YOUR INSTRUCTIONS: Only the lines from the start of the entries up to and including the line with "[355,161,409,176] wallet -> (246, 77) none" should be written out, exactly as they stand.
*** DATA PROVIDED Section Begins ***
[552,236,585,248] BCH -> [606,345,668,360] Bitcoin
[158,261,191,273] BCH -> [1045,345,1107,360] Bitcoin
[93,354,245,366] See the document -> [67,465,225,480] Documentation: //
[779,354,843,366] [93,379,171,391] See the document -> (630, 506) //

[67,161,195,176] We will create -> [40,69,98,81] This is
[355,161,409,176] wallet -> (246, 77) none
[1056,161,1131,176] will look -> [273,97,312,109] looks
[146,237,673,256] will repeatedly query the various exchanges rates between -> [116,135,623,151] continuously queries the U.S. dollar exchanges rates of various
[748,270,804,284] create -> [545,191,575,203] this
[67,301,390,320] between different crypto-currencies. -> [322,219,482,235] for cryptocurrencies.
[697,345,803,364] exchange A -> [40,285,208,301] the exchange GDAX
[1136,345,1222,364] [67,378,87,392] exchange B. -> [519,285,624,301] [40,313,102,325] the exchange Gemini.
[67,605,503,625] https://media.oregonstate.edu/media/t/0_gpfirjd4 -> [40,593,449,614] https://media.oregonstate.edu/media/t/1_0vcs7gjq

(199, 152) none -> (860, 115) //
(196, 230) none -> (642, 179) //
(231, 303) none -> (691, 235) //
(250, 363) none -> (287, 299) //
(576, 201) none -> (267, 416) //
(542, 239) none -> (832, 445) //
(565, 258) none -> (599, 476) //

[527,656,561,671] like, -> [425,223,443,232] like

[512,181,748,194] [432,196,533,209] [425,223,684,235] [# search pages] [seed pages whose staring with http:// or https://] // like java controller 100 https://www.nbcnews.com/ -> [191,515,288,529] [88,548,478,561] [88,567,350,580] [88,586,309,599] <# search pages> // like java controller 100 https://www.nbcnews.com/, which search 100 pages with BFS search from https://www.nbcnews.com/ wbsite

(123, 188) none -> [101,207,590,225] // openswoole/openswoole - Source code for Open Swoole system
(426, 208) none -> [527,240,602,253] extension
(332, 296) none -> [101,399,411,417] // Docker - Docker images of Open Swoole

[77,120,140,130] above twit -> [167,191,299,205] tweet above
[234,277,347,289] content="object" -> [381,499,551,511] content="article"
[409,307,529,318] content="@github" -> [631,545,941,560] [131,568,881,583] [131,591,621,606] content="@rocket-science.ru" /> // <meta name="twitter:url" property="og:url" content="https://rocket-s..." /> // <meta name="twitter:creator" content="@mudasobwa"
*** DATA PROVIDED Section Ends ***
EXERCISE ANSWER:
[552,236,585,248] BCH -> [606,345,668,360] Bitcoin
[158,261,191,273] BCH -> [1045,345,1107,360] Bitcoin
[93,354,245,366] See the document -> [67,465,225,480] Documentation: //
[779,354,843,366] [93,379,171,391] See the document -> (630, 506) //

[67,161,195,176] We will create -> [40,69,98,81] This is
[355,161,409,176] wallet -> (246, 77) none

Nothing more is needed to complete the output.